(Material for this task)
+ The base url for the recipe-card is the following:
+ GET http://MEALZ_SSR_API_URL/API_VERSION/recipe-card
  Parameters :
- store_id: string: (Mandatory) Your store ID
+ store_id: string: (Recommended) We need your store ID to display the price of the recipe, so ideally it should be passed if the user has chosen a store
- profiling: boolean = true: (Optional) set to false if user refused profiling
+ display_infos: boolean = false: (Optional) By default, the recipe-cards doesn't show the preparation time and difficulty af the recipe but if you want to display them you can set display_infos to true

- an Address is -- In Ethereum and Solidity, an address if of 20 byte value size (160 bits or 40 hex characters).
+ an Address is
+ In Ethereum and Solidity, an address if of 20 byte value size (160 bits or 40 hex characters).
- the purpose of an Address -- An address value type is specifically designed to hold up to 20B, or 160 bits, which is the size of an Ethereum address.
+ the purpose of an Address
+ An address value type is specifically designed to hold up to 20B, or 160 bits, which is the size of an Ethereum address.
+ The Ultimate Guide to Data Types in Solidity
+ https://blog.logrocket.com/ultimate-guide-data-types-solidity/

---

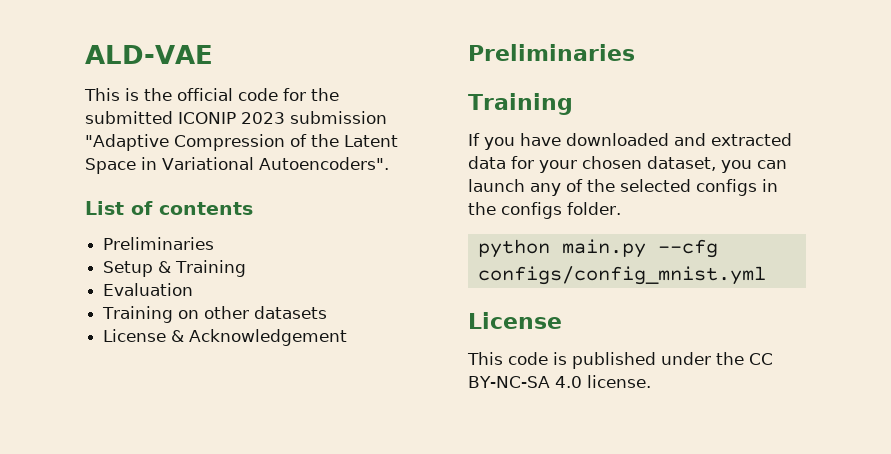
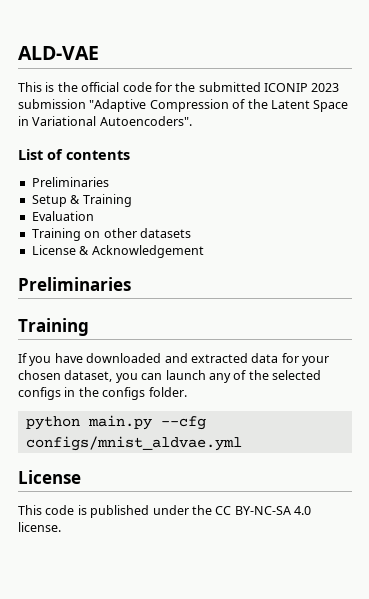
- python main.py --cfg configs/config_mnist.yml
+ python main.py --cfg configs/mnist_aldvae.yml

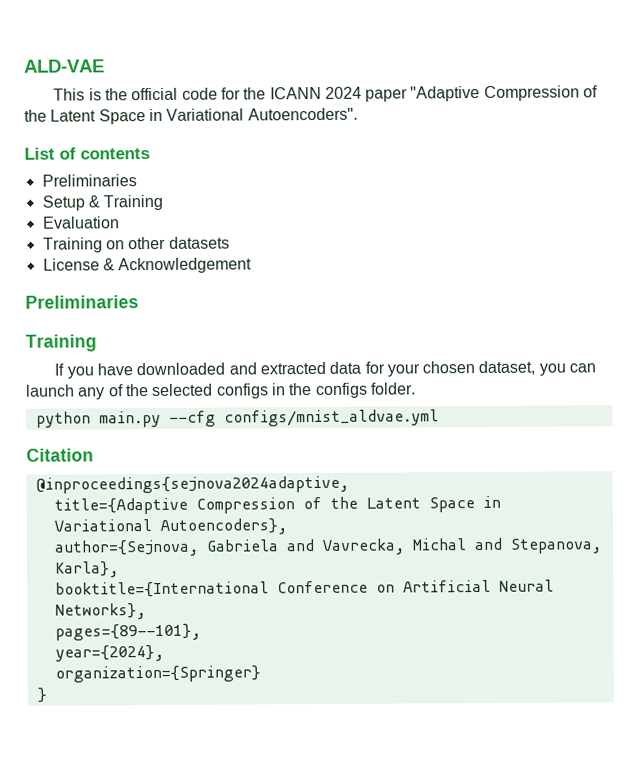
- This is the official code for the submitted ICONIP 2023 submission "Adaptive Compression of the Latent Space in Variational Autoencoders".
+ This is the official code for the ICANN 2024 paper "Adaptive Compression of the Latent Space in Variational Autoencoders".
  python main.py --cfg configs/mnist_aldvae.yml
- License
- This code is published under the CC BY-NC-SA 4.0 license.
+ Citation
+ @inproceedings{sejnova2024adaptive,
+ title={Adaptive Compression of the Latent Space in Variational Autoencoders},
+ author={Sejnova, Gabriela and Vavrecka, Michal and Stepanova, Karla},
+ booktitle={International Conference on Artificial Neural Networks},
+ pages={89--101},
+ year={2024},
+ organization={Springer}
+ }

==

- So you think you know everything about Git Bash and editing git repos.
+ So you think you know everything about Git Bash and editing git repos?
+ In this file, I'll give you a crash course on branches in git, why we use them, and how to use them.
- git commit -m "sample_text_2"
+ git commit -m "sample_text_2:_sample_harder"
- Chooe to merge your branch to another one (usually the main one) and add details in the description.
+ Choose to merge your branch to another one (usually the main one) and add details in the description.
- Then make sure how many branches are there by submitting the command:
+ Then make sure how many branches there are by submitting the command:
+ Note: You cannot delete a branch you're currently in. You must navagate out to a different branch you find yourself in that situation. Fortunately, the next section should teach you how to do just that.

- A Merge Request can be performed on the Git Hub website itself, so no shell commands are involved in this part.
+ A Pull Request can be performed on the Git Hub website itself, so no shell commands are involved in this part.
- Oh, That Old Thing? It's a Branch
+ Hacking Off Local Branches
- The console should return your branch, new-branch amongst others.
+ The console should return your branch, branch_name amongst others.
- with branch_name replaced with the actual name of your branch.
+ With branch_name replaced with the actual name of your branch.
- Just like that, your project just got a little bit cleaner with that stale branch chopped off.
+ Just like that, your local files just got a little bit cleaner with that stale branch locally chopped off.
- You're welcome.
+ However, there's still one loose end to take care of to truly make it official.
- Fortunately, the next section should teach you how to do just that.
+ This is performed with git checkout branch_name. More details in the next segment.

(Task details) Could you restate word for word the lines above, from the one that contains "- Chooe to merge" through the one that contains "- Just like", and no others?

(Output below)
- Chooe to merge your branch to another one (usually the main one) and add details in the description.
+ Choose to merge your branch to another one (usually the main one) and add details in the description.
- Then make sure how many branches are there by submitting the command:
+ Then make sure how many branches there are by submitting the command:
+ Note: You cannot delete a branch you're currently in. You must navagate out to a different branch you find yourself in that situation. Fortunately, the next section should teach you how to do just that.

- A Merge Request can be performed on the Git Hub website itself, so no shell commands are involved in this part.
+ A Pull Request can be performed on the Git Hub website itself, so no shell commands are involved in this part.
- Oh, That Old Thing? It's a Branch
+ Hacking Off Local Branches
- The console should return your branch, new-branch amongst others.
+ The console should return your branch, branch_name amongst others.
- with branch_name replaced with the actual name of your branch.
+ With branch_name replaced with the actual name of your branch.
- Just like that, your project just got a little bit cleaner with that stale branch chopped off.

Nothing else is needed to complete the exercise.